Cat’s lung examination, if you don’t know, come and see!

Cat auscultation

Cat’s lung examination, if you don’t know, come and see! Lungs It belongs to the respiratory organ. Like humans, the cat’s respiratory system is also very delicate. For cats, the occurrence of respiratory symptoms may be caused by lesions in the lungs. Once sick, the respiratory tract can quickly enter an emergency state. At the time of diagnosis, it is very important to observe the normal breathing pattern of the cat. At the same time, lung examination is also necessary, so that the best treatment method can be taken to ensure the cat’s health.

I. General inspection:

Pulmonary function test: for early detection of lung and airway lesions, identification of the cause of dyspnea, diagnosis of lesion location, assessment of disease severity and prognosis, evaluation of drugs or other treatments.

Position of the chest: Pneumonia, tuberculosis, lung cancer, lung abscess, pleurisy, cardiac hypertrophy, mediastinal tumor, thymic tumor, etc. disease.

Erythrocyte sedimentation rate test: Accelerated erythrocyte sedimentation rate is seen in rheumatic fever, acute infectious diseases, active tuberculosis, pneumonia, sinusitis, cholecystitis, Various anemia, leukemia, acute endocarditis, myocardial infarction and some malignant tumors, etc.

Medical examination: check the heart, lung, liver, gallbladder, spleen, kidney, intestine, Nervous system abnormalities.

Computed tomography (CT) scan: It can be used in situations such as ultrasound that cannot provide a diagnosis, a CT scan can help identify lung tumors Whether surgical resection is possible. If a cat is in respiratory distress due to pulmonary fluid, removing some of the fluid will provide emergency rescue. The veterinarian will use a thoracic drainage tube for drainage, and once the cat has stabilized, it can be used in conjunction with other treatments.

Second, lung auscultation:

Broncho-breath sounds: Sounds produced by the turbulent flow of respiratory airflow at the glottis, trachea, or main trachea, similar to the “ha” sound produced by raising the tongue to exhale through the mouth . The bronchial breath sounds are pitched high and the sound is strong. Compared with inhalation and exhalation, exhalation sounds are stronger, higher pitched and longer than inhalation sounds. In normal cats, bronchial breath sounds can be heard near the larynx, suprasternal fossa, the 6th and 7th cervical vertebrae and the 1st and 2nd thoracic vertebrae of the back.    

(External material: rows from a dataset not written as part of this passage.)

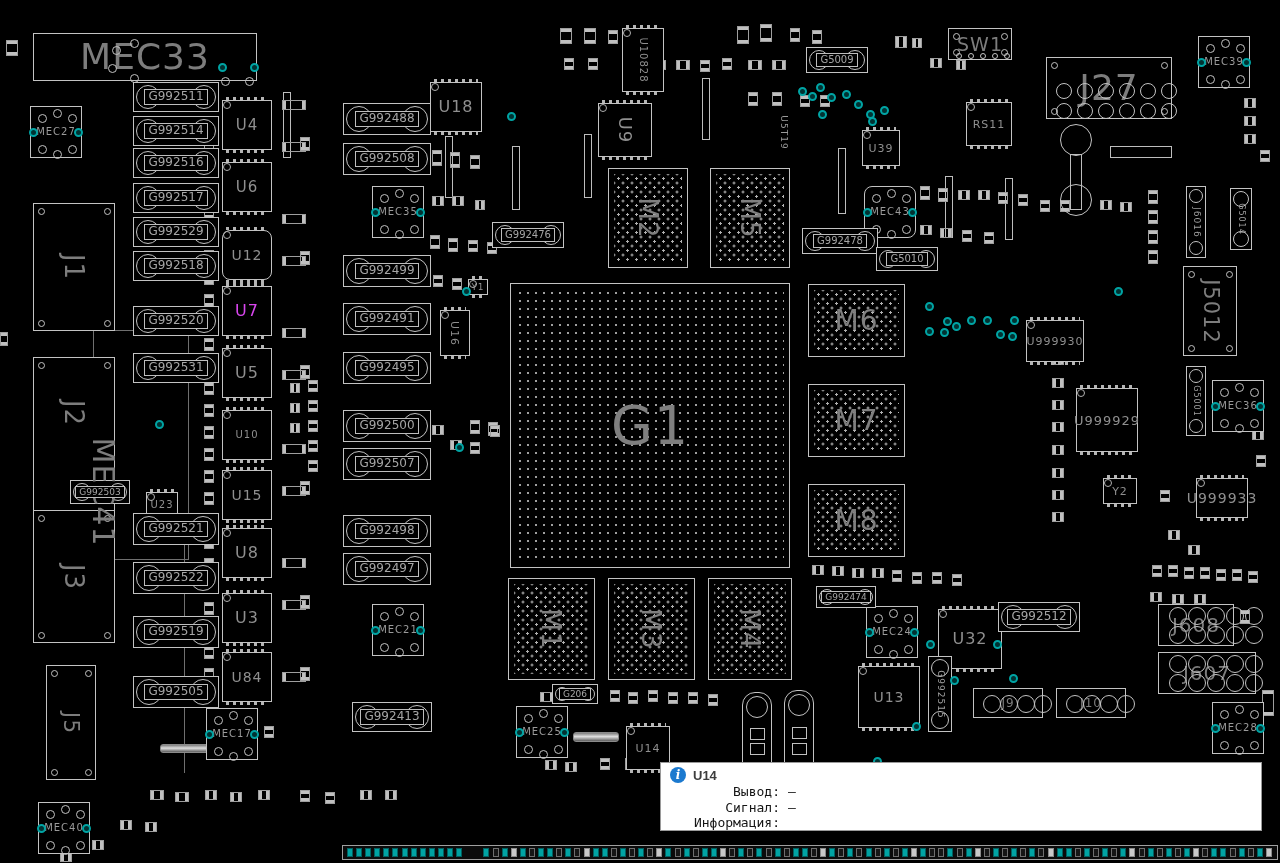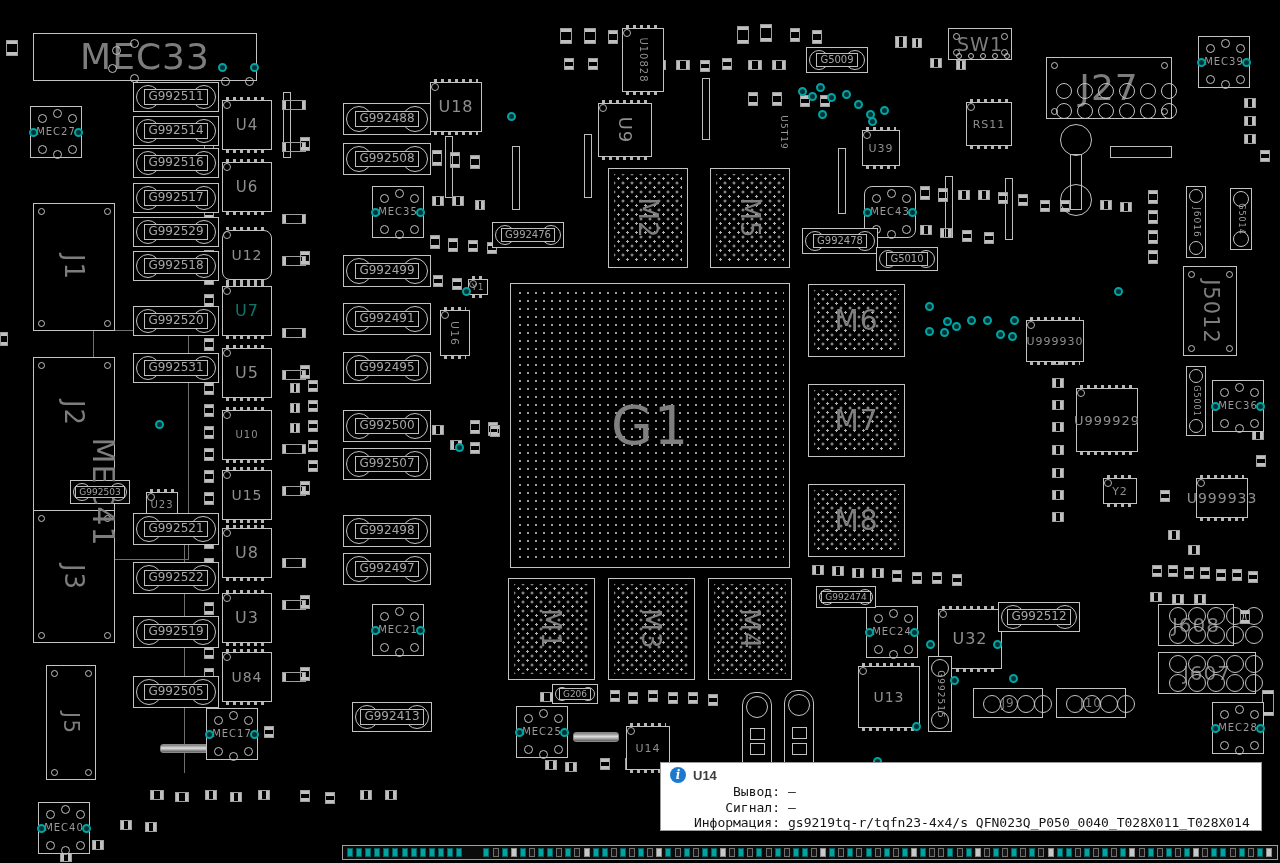--- a/index.html
+++ b/index.html
@@ -385,7 +385,7 @@
       <div class="p1" style="left: 0px; top: 0px;"></div>
     </div>
     <div class="comp ic" style="left: 222px; top: 286px; width: 50px; height: 50px;">
-      <span class="clabel" style="font-size: 16px; color: #0f766e; text-align: right;">U7</span>
+      <span class="clabel" style="font-size: 16px; color: #d946ef; text-align: right;">U7</span>
       <div class="p1" style="left: 0px; top: 0px;"></div>
     </div>
     <div class="comp ic" style="left: 222px; top: 348px; width: 50px; height: 50px;">

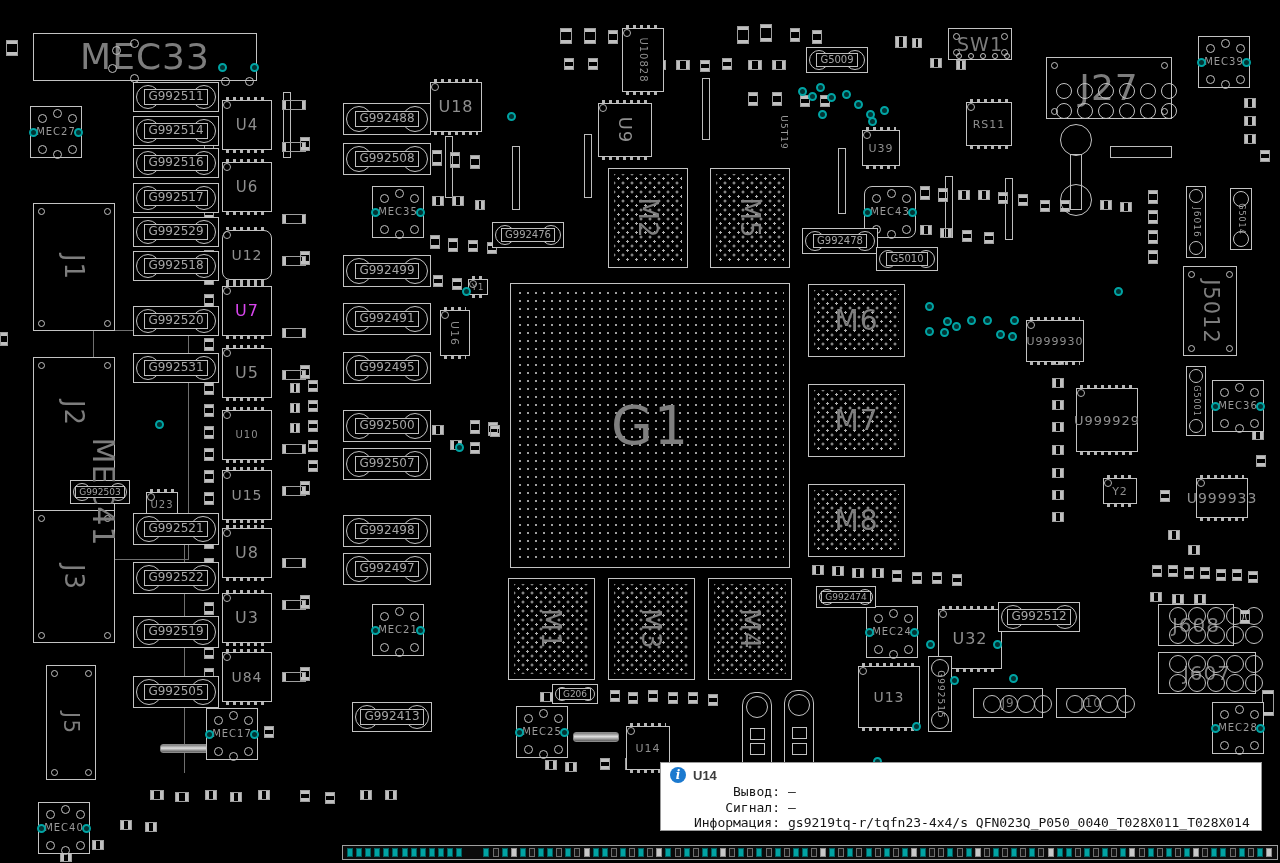--- a/index.html
+++ b/index.html
@@ -951,7 +951,6 @@
     </div>
     <div class="tt-row">
       <span class="tt-label">Информация:</span>
-      <span class="tt-val">gs9219tq-r/tqfn23-4x4/s QFN023Q_P050_0040_T028X011_T028X014</span>
     </div>
   </div>
 </div>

Alveolar breath sounds: caused by the passage of respiratory air in and out of the bronchioles and alveoli. When inhaling, the air flows through the bronchi into the alveoli, making the alveoli change from relaxation to tension, and when exhaling, the alveoli change from tension to relaxation. The alveolar breath sound is very similar to the “fu” sound made by the upper teeth biting the lower lip when inhaling. Compared with inhalation and exhalation, inspiratory sounds are louder, higher in pitch and longer in duration than exhalation sounds. In normal cats, alveolar breath sounds were heard in the rest of the chest except for the bronchial breath sounds and bronchoalveolar breathing sites.    

Low-key dry rales: Also known as snores. The pitch is low, and its fundamental frequency is about 100-200Hz, such as snoring in deep sleep, which mostly occurs in the trachea or main bronchus.

Coarse wet rales: Also known as big and small bubbles. Occurs in the trachea, main bronchus or cavities, mostly in the early stage of inspiration. Seen in bronchiectasis, severe pulmonary edema and pulmonary tuberculosis or pulmonary abscess cavity. Comatose or dying patients are unable to expel respiratory secretions, and thick moist rales can be heard in the trachea, sometimes even without a stethoscope, which is called phlegm.

Medium moist rales: also known as medium and small bubbles, which occur in medium-sized bronchi, mostly in the middle of inspiration. Seen in bronchitis or bronchopneumonia.

fine wet rales: also known as small blisters. Occurs in small bronchi, mostly in late inspiration. Common in bronchiolitis, bronchopneumonia, pulmonary congestion and pulmonary infarction.

Pleural friction: When the pleural surface becomes rough due to inflammation, it can occur with breathing. The nature of the sound varies greatly, some are soft and subtle, while others are rough. Inhale and exhale can be heard. Generally, it is more obvious at the beginning of inhalation and exhalation, the sound disappears when you hold your breath, and the sound increases when you take a deep breath, which can be used to identify pericardial fricatives. Make the sick cat cover the nose and mouth and strengthen the abdominal movement. At this time, although there is no airflow in and out of the airway, pleural friction sounds can still be heard, which can be distinguished from crepitus. Pleural friction fricatives are most commonly heard on the anterior and inferior chest wall, as this region has the greatest respiratory motion.